**Your assignment:**
Word for word, restate the lines of the listing below from the line with "column Shifted | position: 4 -> 2" through the line with "row 48385830: none -> 1 | 2.0 | 1.0", and do not include the pictures.

**Data shown:**
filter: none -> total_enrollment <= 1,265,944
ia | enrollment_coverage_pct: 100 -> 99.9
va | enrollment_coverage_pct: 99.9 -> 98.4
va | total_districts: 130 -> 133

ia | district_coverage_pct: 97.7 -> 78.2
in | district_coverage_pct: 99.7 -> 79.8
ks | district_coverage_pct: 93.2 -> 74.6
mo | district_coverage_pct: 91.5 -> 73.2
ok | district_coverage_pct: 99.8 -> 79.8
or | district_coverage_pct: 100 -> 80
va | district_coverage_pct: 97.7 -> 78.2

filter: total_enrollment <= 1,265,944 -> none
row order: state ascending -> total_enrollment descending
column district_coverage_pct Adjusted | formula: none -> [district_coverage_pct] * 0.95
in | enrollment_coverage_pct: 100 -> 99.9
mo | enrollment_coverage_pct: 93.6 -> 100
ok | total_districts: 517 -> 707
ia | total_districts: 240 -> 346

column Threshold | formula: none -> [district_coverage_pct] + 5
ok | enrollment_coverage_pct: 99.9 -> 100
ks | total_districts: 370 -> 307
---
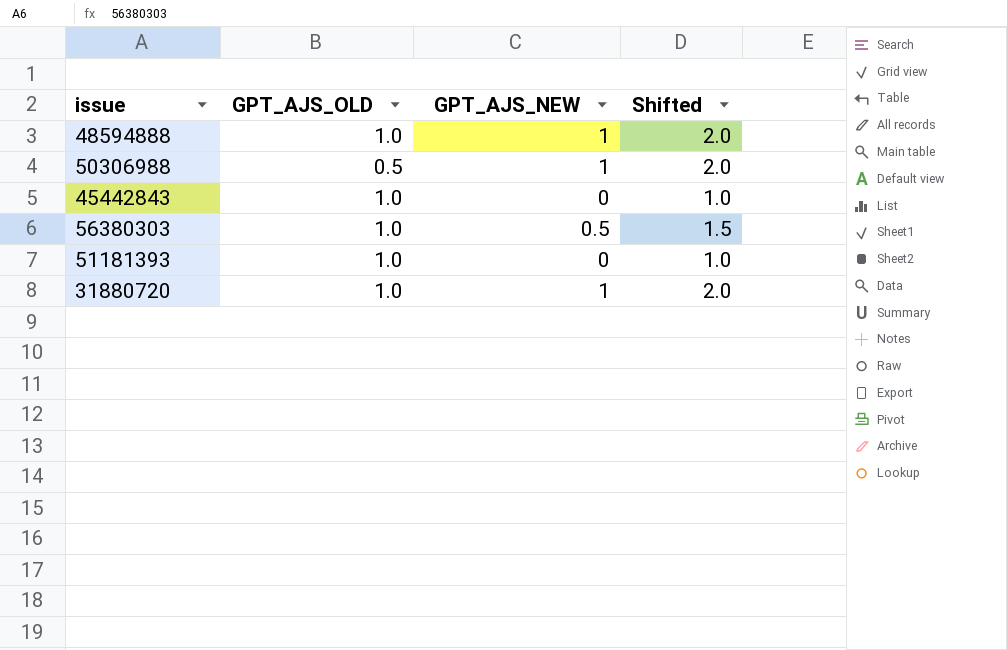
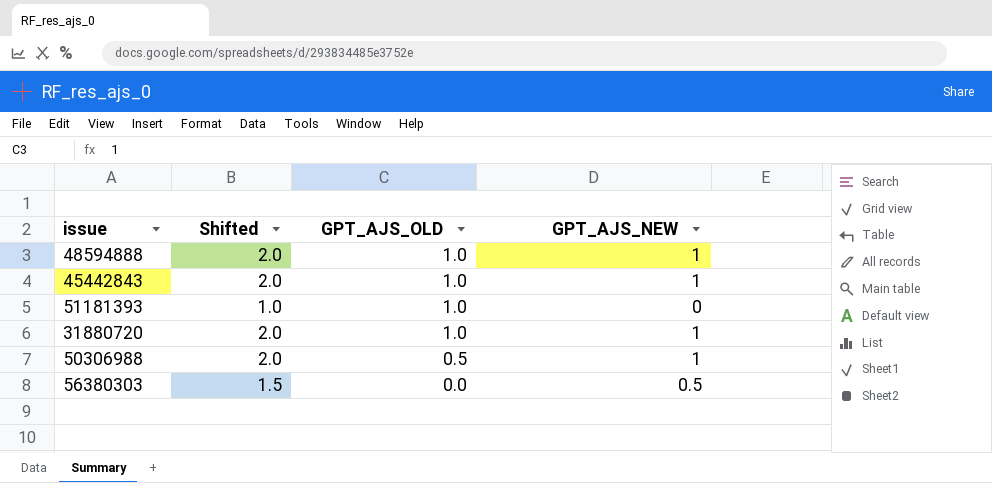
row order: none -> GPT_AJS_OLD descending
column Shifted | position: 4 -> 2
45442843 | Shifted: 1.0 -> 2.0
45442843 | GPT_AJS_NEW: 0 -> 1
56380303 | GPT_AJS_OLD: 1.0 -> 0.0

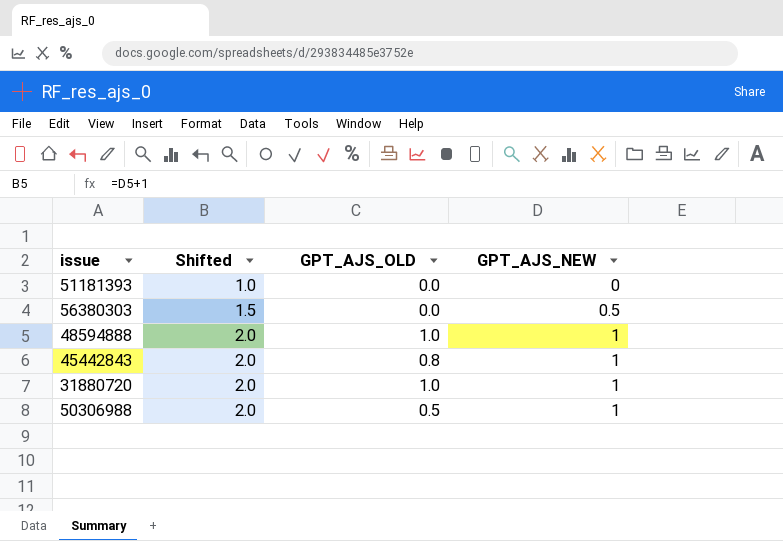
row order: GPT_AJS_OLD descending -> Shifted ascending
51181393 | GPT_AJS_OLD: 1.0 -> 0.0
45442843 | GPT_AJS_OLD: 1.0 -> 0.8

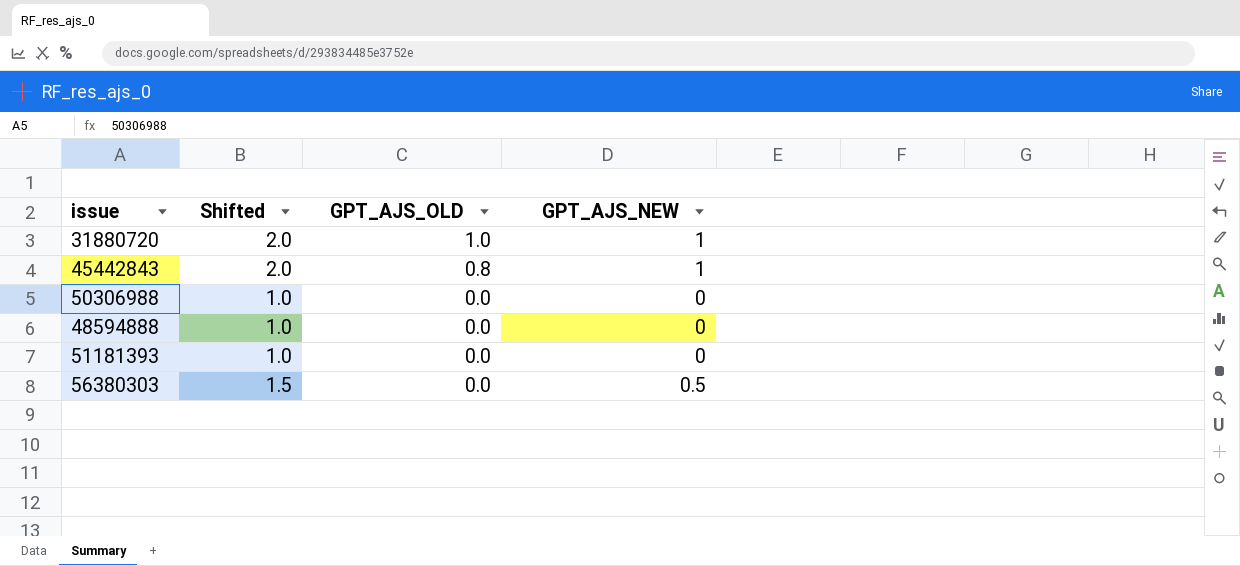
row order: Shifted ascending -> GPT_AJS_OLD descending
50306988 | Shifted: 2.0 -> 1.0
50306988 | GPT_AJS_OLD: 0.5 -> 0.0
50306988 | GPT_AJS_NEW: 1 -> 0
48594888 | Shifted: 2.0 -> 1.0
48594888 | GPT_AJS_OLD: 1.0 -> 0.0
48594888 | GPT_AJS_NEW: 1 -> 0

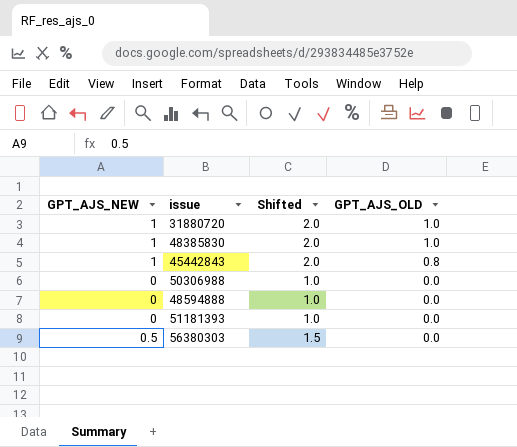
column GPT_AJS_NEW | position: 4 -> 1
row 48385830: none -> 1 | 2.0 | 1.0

**Answer section:**
column Shifted | position: 4 -> 2
45442843 | Shifted: 1.0 -> 2.0
45442843 | GPT_AJS_NEW: 0 -> 1
56380303 | GPT_AJS_OLD: 1.0 -> 0.0

row order: GPT_AJS_OLD descending -> Shifted ascending
51181393 | GPT_AJS_OLD: 1.0 -> 0.0
45442843 | GPT_AJS_OLD: 1.0 -> 0.8

row order: Shifted ascending -> GPT_AJS_OLD descending
50306988 | Shifted: 2.0 -> 1.0
50306988 | GPT_AJS_OLD: 0.5 -> 0.0
50306988 | GPT_AJS_NEW: 1 -> 0
48594888 | Shifted: 2.0 -> 1.0
48594888 | GPT_AJS_OLD: 1.0 -> 0.0
48594888 | GPT_AJS_NEW: 1 -> 0

column GPT_AJS_NEW | position: 4 -> 1
row 48385830: none -> 1 | 2.0 | 1.0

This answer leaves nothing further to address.